Aku mengangkat bahu. "Mana aku tahu, tahu-tahu dia terlempar keluar dari laptopku."
"Keluar dari laptop? Jelaskan detailnya!" Neko kembali duduk kini tatapan antusiasnya mulai terpancar.
"Iya dia keluar dari laptopku yang baru saja kumatikan. Cahaya terang muncul, lalu tahu-tahu Aiko terlempar dan menindihiku," jelasku.
Kini Neko menopang dagu. "Andai saja Bachira bisa keluar dari laptopku."
Oi, oi di saat seperti ini masih saja memikirkan itu. Memang kebanyakan orang berharap waifu atau husbando-nya keluar dari laptop. Impian yang mustahil. Namun, sebenarnya enggak juga sih kalau tokoh di novelku keluar tiba-tiba.
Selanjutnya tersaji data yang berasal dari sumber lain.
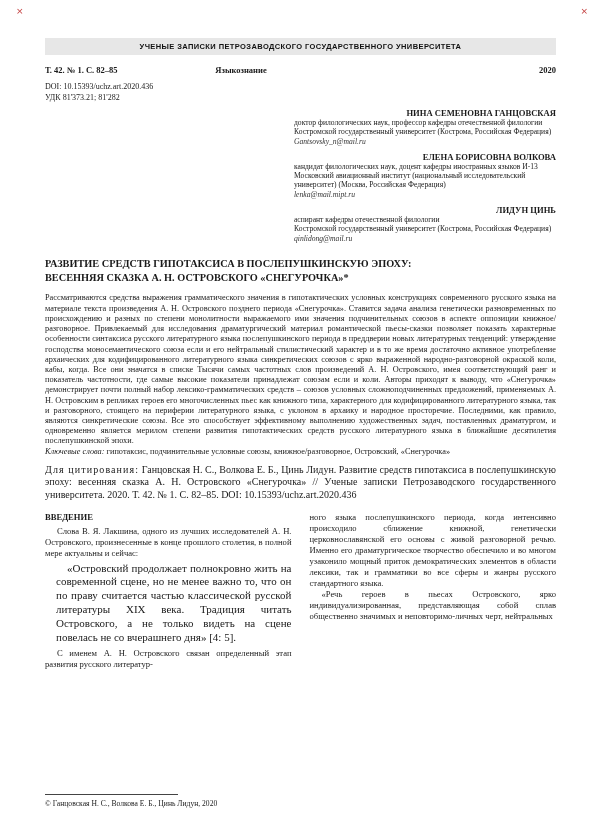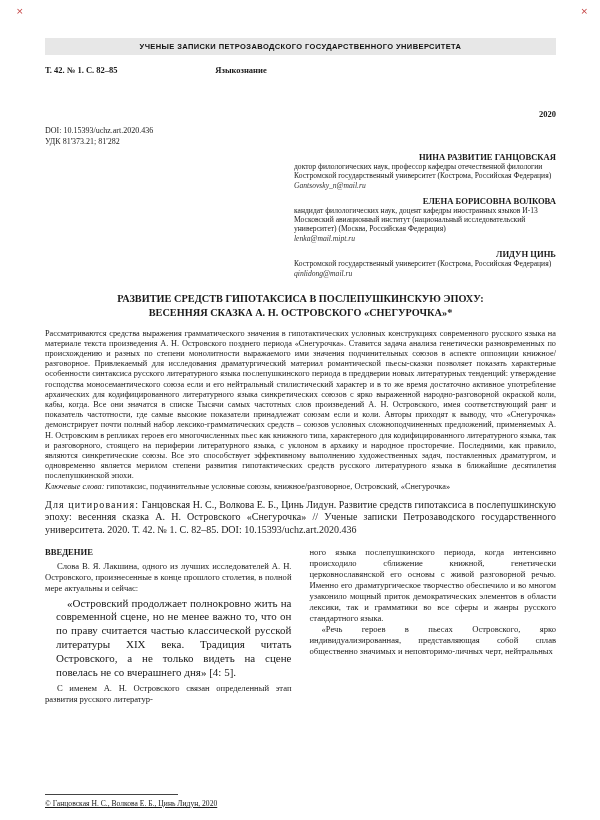--- a/index.html
+++ b/index.html
@@ -14,43 +14,43 @@
   .corner-left { left:16px; }
   .corner-right { right:12px; }
   .journal-bar {
     background:#e7e7e7; text-align:center; padding:4px 2px;
     font-family:"Liberation Sans",sans-serif; font-weight:bold;
     font-size:7.5px; letter-spacing:0.4px; color:#111;
   }
   .meta-row { display:flex; margin-top:10px; font-weight:bold; font-size:8.5px; }
   .meta-row > div { flex:1; }
   .meta-center { }
-  .meta-right { text-align:right;margin-top:44px; }
+  .meta-right { text-align:right; }
   .doi { margin-top:7px; font-size:8px; }
   .udk { margin-top:2px; font-size:8px; }
   .authors { margin-top:5px; margin-left:auto; width:262px; }
   .author { margin-top:6px; }
   .author-name { text-align:right; font-weight:bold; font-size:8.6px; margin-bottom:1px; }
   .author-line { font-size:7.6px; line-height:1.18; text-align:left; }
   .author-email { font-size:7.6px; font-style:italic; color:#333; }
-  .title { margin-top:14px; text-align:center; font-weight:bold; font-size:10.3px; line-height:1.4; }
+  .title { margin-top:14px; font-weight:bold; font-size:10.3px; line-height:1.4; }
   .abstract { margin-top:8px; font-size:8.3px; line-height:1.23; text-align:justify; }
   .keywords { font-size:8.3px; line-height:1.23; text-align:justify; }
   .kw-label { font-style:italic; }
   .citation { margin-top:7px; font-size:10px; line-height:1.26; text-align:justify; }
   .cit-label { letter-spacing:1.1px; }
   .body-cols { margin-top:10px; display:flex; gap:18px; }
   .col { flex:1; font-size:8.6px; line-height:1.28; text-align:justify; }
   .intro-head { font-weight:bold; margin-bottom:3px; text-align:left; }
   .para { text-indent:12px; }
   .para-noindent { text-indent:0; }
   .quote { font-size:11px; line-height:1.26; margin:3px 0; padding-left:11px; text-indent:11px; }
   .footer { position:absolute; left:45px; bottom:12px; background:#fff; }
   .footnote-rule { width:133px; border-top:1px solid #444; margin-bottom:4px; }
-  .copyright { font-size:7.6px;text-decoration:underline; }
+  .copyright { font-size:7.6px; }
 </style>
 </head>
 <body>
 
 <div class="page">
   <span class="corner-mark corner-left">×</span>
   <span class="corner-mark corner-right">×</span>
 
   <div class="inner">
     <div class="journal-bar">УЧЕНЫЕ ЗАПИСКИ ПЕТРОЗАВОДСКОГО ГОСУДАРСТВЕННОГО УНИВЕРСИТЕТА</div>
@@ -59,33 +59,34 @@
       <div class="meta-left">Т. 42. № 1. С. 82–85</div>
       <div class="meta-center">Языкознание</div>
       <div class="meta-right">2020</div>
     </div>
 
     <div class="doi">DOI: 10.15393/uchz.art.2020.436</div>
     <div class="udk">УДК 81'373.21; 81'282</div>
 
     <div class="authors">
       <div class="author">
-        <div class="author-name">НИНА РАЗВИТИЕ ГАНЦОВСКАЯ</div>
+        <div class="author-name">НИНА СЕМЕНОВНА ГАНЦОВСКАЯ</div>
         <div class="author-line">доктор филологических наук, профессор кафедры отечественной филологии</div>
         <div class="author-line">Костромской государственный университет (Кострома, Российская Федерация)</div>
         <div class="author-email">Gantsovsky_n@mail.ru</div>
       </div>
       <div class="author">
         <div class="author-name">ЕЛЕНА БОРИСОВНА ВОЛКОВА</div>
         <div class="author-line">кандидат филологических наук, доцент кафедры иностранных языков И-13</div>
         <div class="author-line">Московский авиационный институт (национальный исследовательский университет) (Москва, Российская Федерация)</div>
         <div class="author-email">lenka@mail.mipt.ru</div>
       </div>
       <div class="author">
         <div class="author-name">ЛИДУН ЦИНЬ</div>
+        <div class="author-line">аспирант кафедры отечественной филологии</div>
         <div class="author-line">Костромской государственный университет (Кострома, Российская Федерация)</div>
         <div class="author-email">qinlidong@mail.ru</div>
       </div>
     </div>
 
     <div class="title">
       <div>РАЗВИТИЕ СРЕДСТВ ГИПОТАКСИСА В ПОСЛЕПУШКИНСКУЮ ЭПОХУ:</div>
       <div>ВЕСЕННЯЯ СКАЗКА А. Н. ОСТРОВСКОГО «СНЕГУРОЧКА»*</div>
     </div>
"By the way, ilustratormu sudah tahu?" Neko balik bertanya.
Aku menggeleng. "Palingan dia nanti minta biaya komersil."
"Apa hubungannya coba?" Neko merogoh tasnya, mengeluarkan ponsel. Meletakkan di atas meja. Mempertemukan kedua tangannya. "Aku harap Bachira jadi nyata!"
"Mana bisa seperti itu?" Aku memotong. "Sekarang aku bingung bagaimana cara mengembalikannya dalam ke dunianya." Aku melipat tangan sembari bersandar.
"Masalah itu, biasanya beberapa novel fantasi tokoh-tokoh yang kesasar ke dunia lain akan kembali dengan sendirinya," jelas Neko.
"Jadi artinya Aiko dikirim ke sini, berarti dunia kita dalam bahaya?"
Neko mengangguk dengan yakin. "Mungkin saja sih, bukannya kamu sering baca-baca soal refrensi perpindahan manusia di dunia paralel?"
Dipikir-pikir, pernah terjadi hal serupa sih. Seperti Ultraman Mebius contohnya yang berpindah ke dunia nyata. Lalu ketika misinya selesai, dia kembali dengan sendirinya. Memangnya ada bahaya apa di dunia ini?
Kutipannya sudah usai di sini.